The sound of something on wheels, and a moment later I was being hoisted onto a stretcher. During the ride to the hospital, ol’ Jake held my hand, which made me wonder if things were worse than I thought, and I would be DOA by the time we got there. Obviously I wasn’t, so maybe Jake was an aspiring doctor, and was practicing his bedside manner.

That expression always makes me giggle. Seriously. When I hear “bedside manner” I get this image of a doctor cursing out everyone in the room, being a total creep to his staff, and then sidling over to the bed, sitting down, and suddenly becoming this charming, lovely human being who speaks to the patient and everyone else in dulcet tones of reassurance and hope. Then he gets up after patting the patient’s hand, turns around, and goes back to being the world’s biggest bastard.

Why I would giggle about that is a question for another day. My tangents are getting out of control again, so back to the story.

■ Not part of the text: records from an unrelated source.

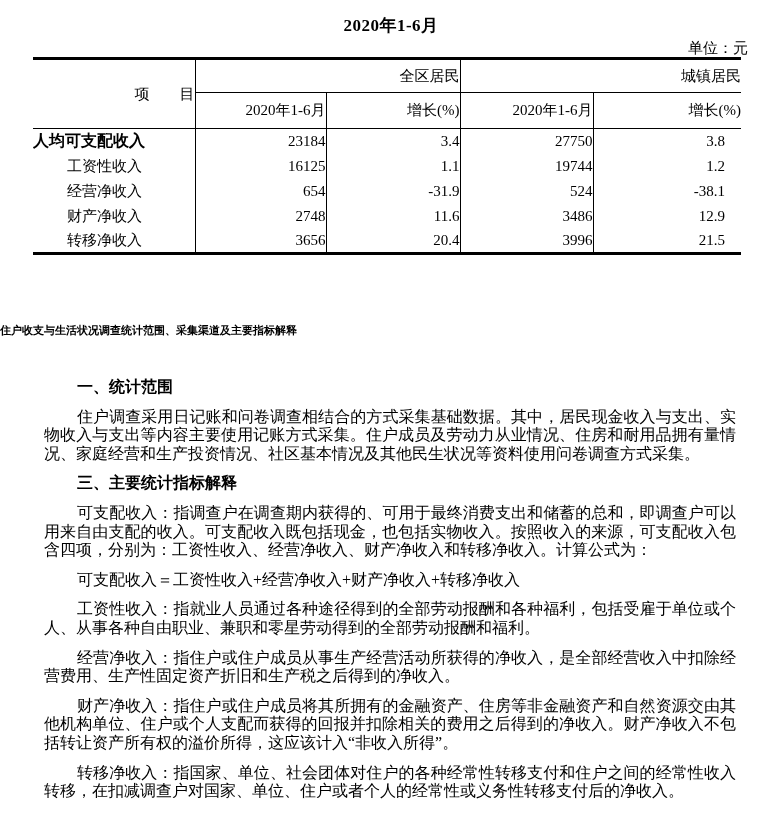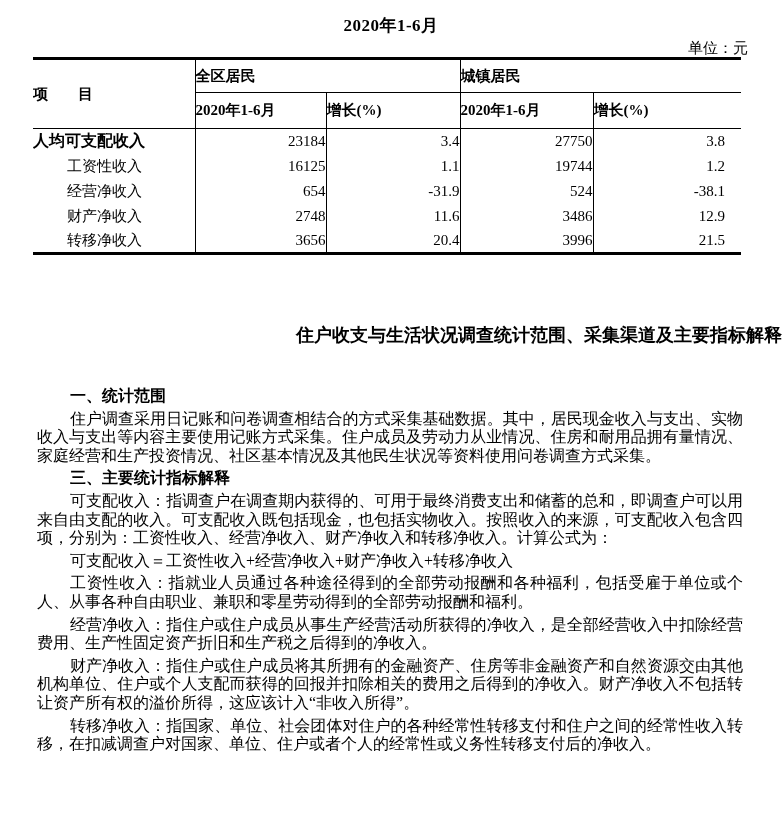--- a/index.html
+++ b/index.html
@@ -33,45 +33,45 @@
     table-layout: fixed;
     border-top: 3px solid #000;
     border-bottom: 3px solid #000;
   }
   table.income th, table.income td {
     padding: 0;
     font-size: 15px;
     overflow: hidden;
     white-space: nowrap;
   }
-  thead th { font-weight: bold; text-align: left; margin-left: 37px; }
+  thead th { font-weight: normal; text-align: right; margin-left: 37px; }
   tr.h1 { height: 34px; }
   tr.h2 { height: 36px; }
   tbody tr { height: 25px; }
   .b-r { border-right: 1px solid #000; }
   .b-b { border-bottom: 1px solid #000; }
   td.item { text-align: left; padding-left: 2px; }
   td.item.sub { padding-left: 34px; font-weight: normal; }
   tr.main td.item { font-weight: bold; font-size: 16px; margin-top: 33px; }
   td.num { text-align: right; padding-right: 14px; }
   td.num.last { padding-right: 16px; padding-left: 35px; }
   .notes-title {
     margin-top: 68px;
-    text-align: right;
-    font-size: 18px;
+    text-align: left;
+    font-size: 11px;
     font-weight: bold;
   }
   .notes {
     margin: 40px 33px 0 33px;
     width: 714px;
     font-size: 16px;
     line-height: 18.6px;
     text-align: justify;
   }
-  .notes p { margin: 4px; text-indent: 33px; }
+  .notes p { margin: 11px; text-indent: 33px; }
   .notes p.sec-h { font-weight: bold; }
 </style>
 </head>
 <body>
 
 <div>
 
   <div class="doc-title">2020年1-6月</div>
 
   <div class="unit-row">单位：元</div>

During the week I was there, Wynn, my parents, and two of my blog-reading friends came by. The doctor? Not so much. A bunch of nurses, yes, and a phlebotomist every morning, usually at an hour when not even ants are awake. I’d had an operation on my leg, but apparently the break was beyond bad, and I would be spending the next month or so bed-ridden. Wait. Sounds like my bed would be riding me like I was a horse, which those of you with dirty minds could reinterpret as
huh. Poor Wynn. There’d probably be none of that for a while.